There’s a different kind of energy in working on a project to create something to a deadline than to its ongoing care and maintenance. After all the hands on hard work and buzz of pulling together to build the garden in time for the opening event, we are now enjoying the mellower pleasures of pottering around the garden checking on our new plants and making sure they get off to a good start. There’s still more to do to complete the garden, (is a garden ever complete?), but we now need to focus on the practicalities of how it will be managed into the future. We are waiting to hear if we have been successful in our bid for funding from the Foreshore Trust for a ‘horticulturalist in residence’ – someone to provide expert veg growing advice and support, and be a regular presence on site. But we also need a band of trusty volunteers who can commit to being in the garden at certain times each week – then we can publicise opening hours to the wider community rather than our current rather vague, come in when there’s someone there approach. Given the wonderful enthusiasm of everyone who’s been involved so far, this shouldn’t be too difficult.
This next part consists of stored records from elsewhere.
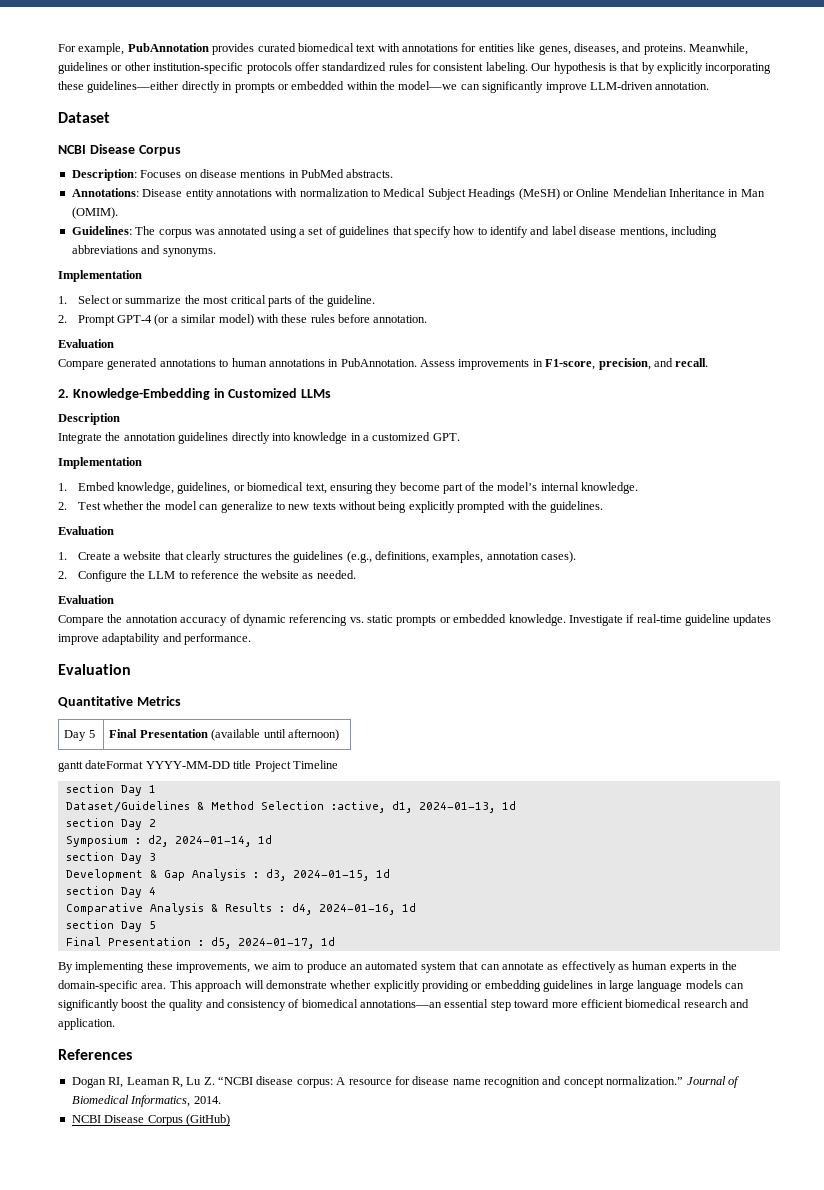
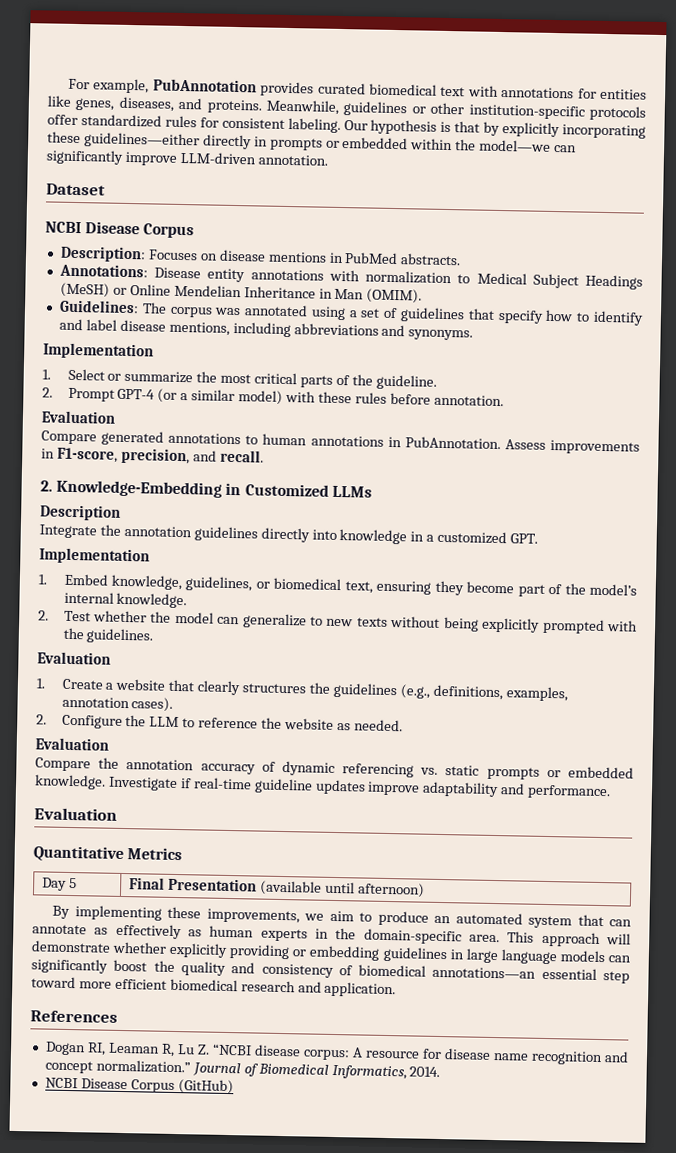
- gantt dateFormat YYYY-MM-DD title Project Timeline
- section Day 1
- Dataset/Guidelines & Method Selection :active, d1, 2024-01-13, 1d
- section Day 2
- Symposium : d2, 2024-01-14, 1d
- section Day 3
- Development & Gap Analysis : d3, 2024-01-15, 1d
- section Day 4
- Comparative Analysis & Results : d4, 2024-01-16, 1d
- section Day 5
- Final Presentation : d5, 2024-01-17, 1d

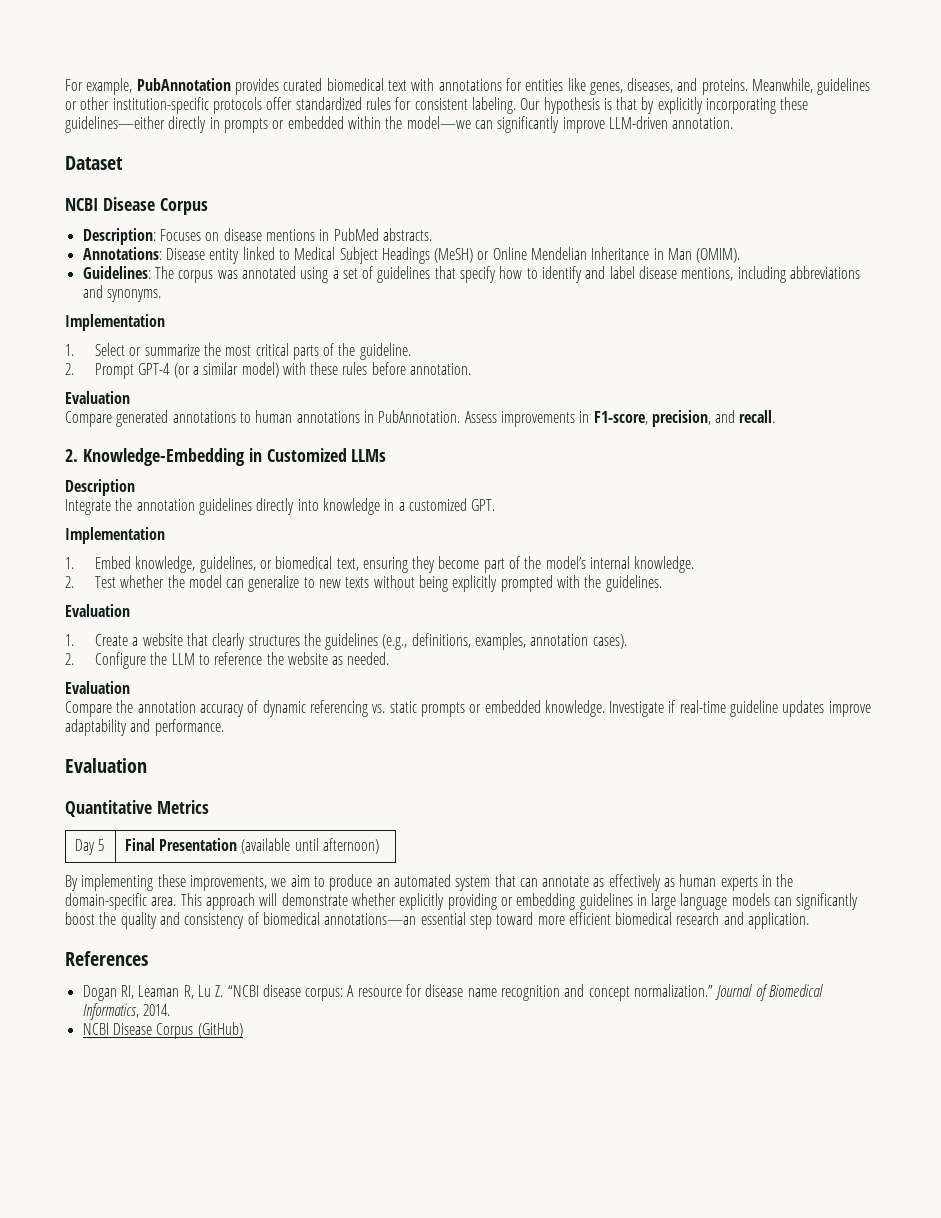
- Annotations: Disease entity annotations with normalization to Medical Subject Headings (MeSH) or Online Mendelian Inheritance in Man (OMIM).
+ Annotations: Disease entity linked to Medical Subject Headings (MeSH) or Online Mendelian Inheritance in Man (OMIM).

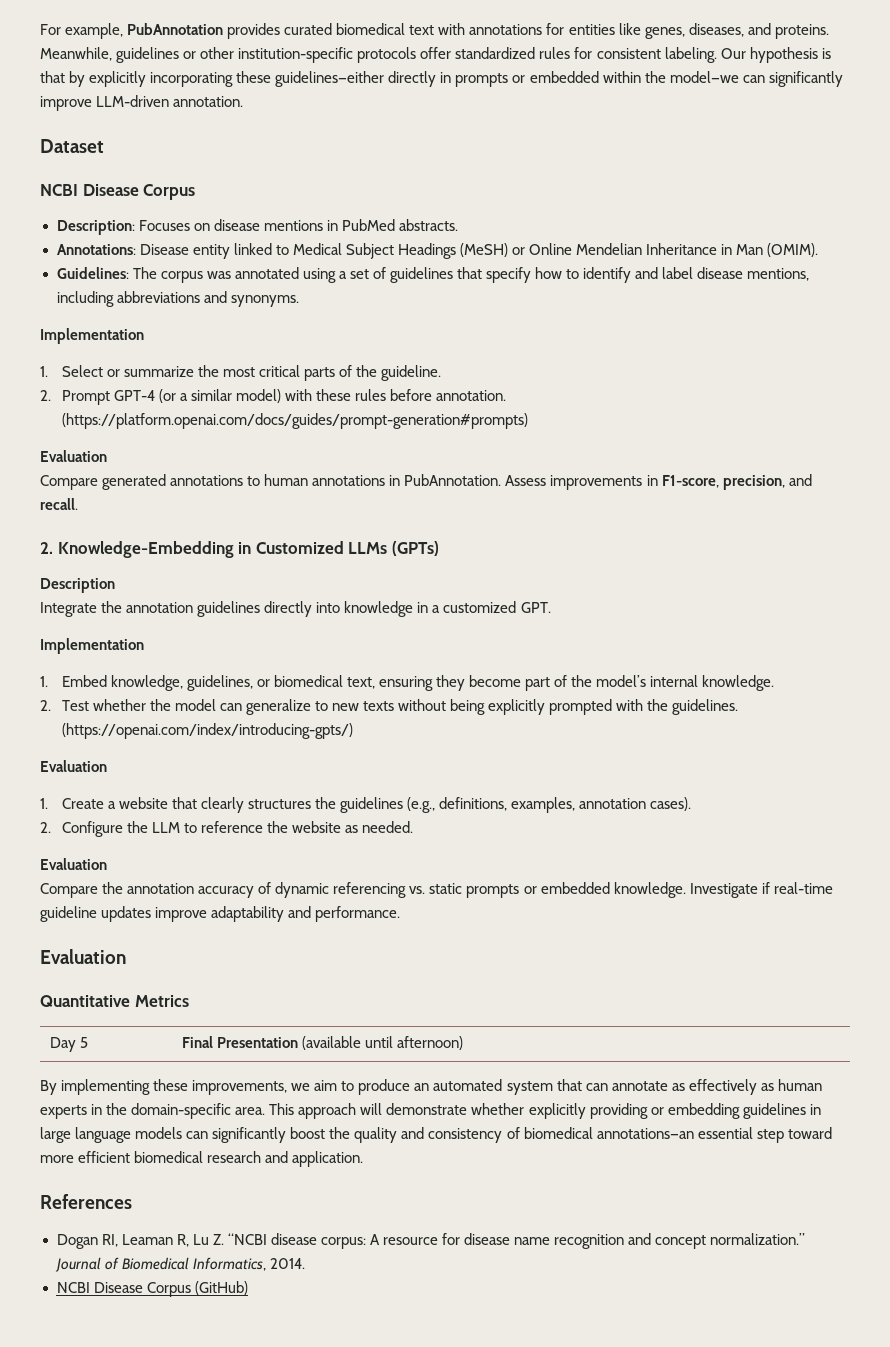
+ (https://platform.openai.com/docs/guides/prompt-generation#prompts)
- 2. Knowledge-Embedding in Customized LLMs
+ 2. Knowledge-Embedding in Customized LLMs (GPTs)
+ (https://openai.com/index/introducing-gpts/)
Oh and in case you were missing that buzz – here’s a little reminder from the BBC South East team who visited the garden last Friday as we were working to get it finished, (skip to 22:15 minutes into the programme):
And it’s featured on the BBC website: http://www.bbc.co.uk/news/uk-england-sussex-18677785
Onwards and upwards I say!
PS – the rather strange blog post title is from meditation master Jack Kornfield’s book about how after achieving the realization of enlightenment – after the ecstasy – we are faced with the day-to-day task of translating that freedom into our imperfect lives – the laundry. Luckily I love doing the laundry – especially when it’s in a garden.